## Your objective
Return only the stretch of the material below that begins with the line containing "discount: 25% = 39.10 -> 25% = 40.60" and ends with the line containing "total: 119.72 -> 124.22", exactly; both of those lines belong to it.

## Record extracts

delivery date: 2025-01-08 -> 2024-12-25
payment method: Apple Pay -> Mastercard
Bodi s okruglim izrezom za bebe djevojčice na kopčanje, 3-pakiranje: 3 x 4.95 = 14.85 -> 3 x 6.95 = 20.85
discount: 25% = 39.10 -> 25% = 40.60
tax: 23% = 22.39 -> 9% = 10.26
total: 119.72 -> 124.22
* * *
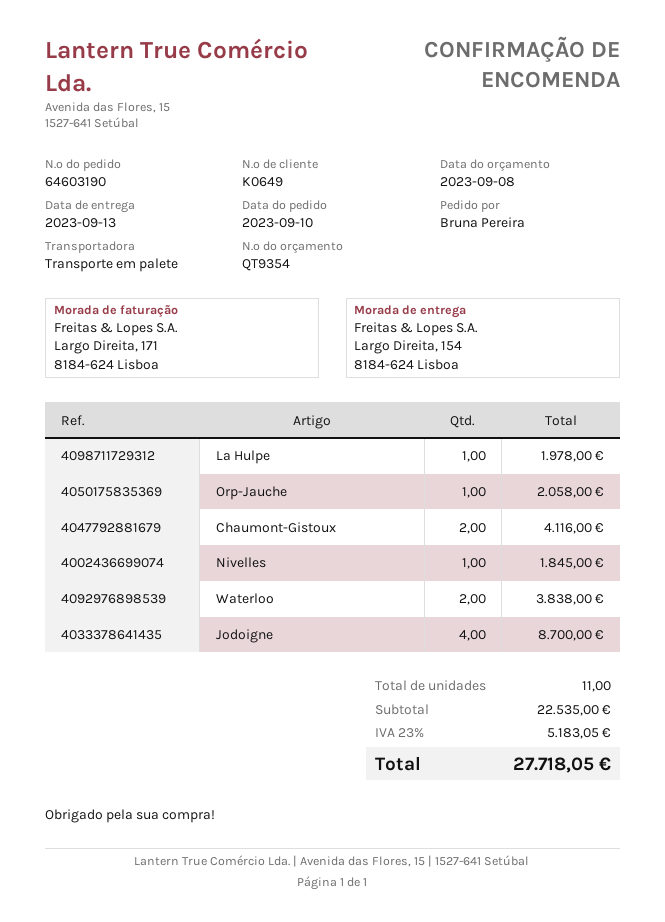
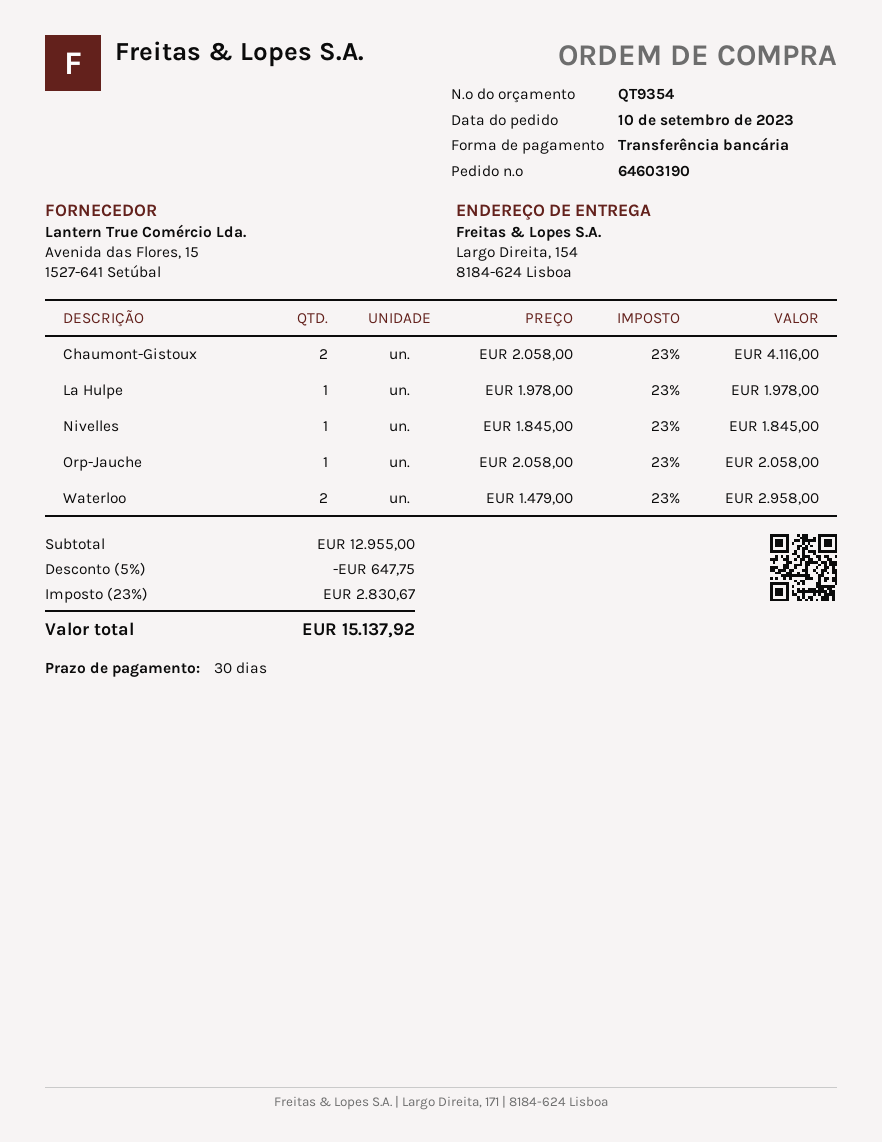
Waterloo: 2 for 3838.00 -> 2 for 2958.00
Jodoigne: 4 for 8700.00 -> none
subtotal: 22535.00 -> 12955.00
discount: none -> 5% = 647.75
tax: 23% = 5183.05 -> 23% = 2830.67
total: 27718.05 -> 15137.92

## Answer section
discount: 25% = 39.10 -> 25% = 40.60
tax: 23% = 22.39 -> 9% = 10.26
total: 119.72 -> 124.22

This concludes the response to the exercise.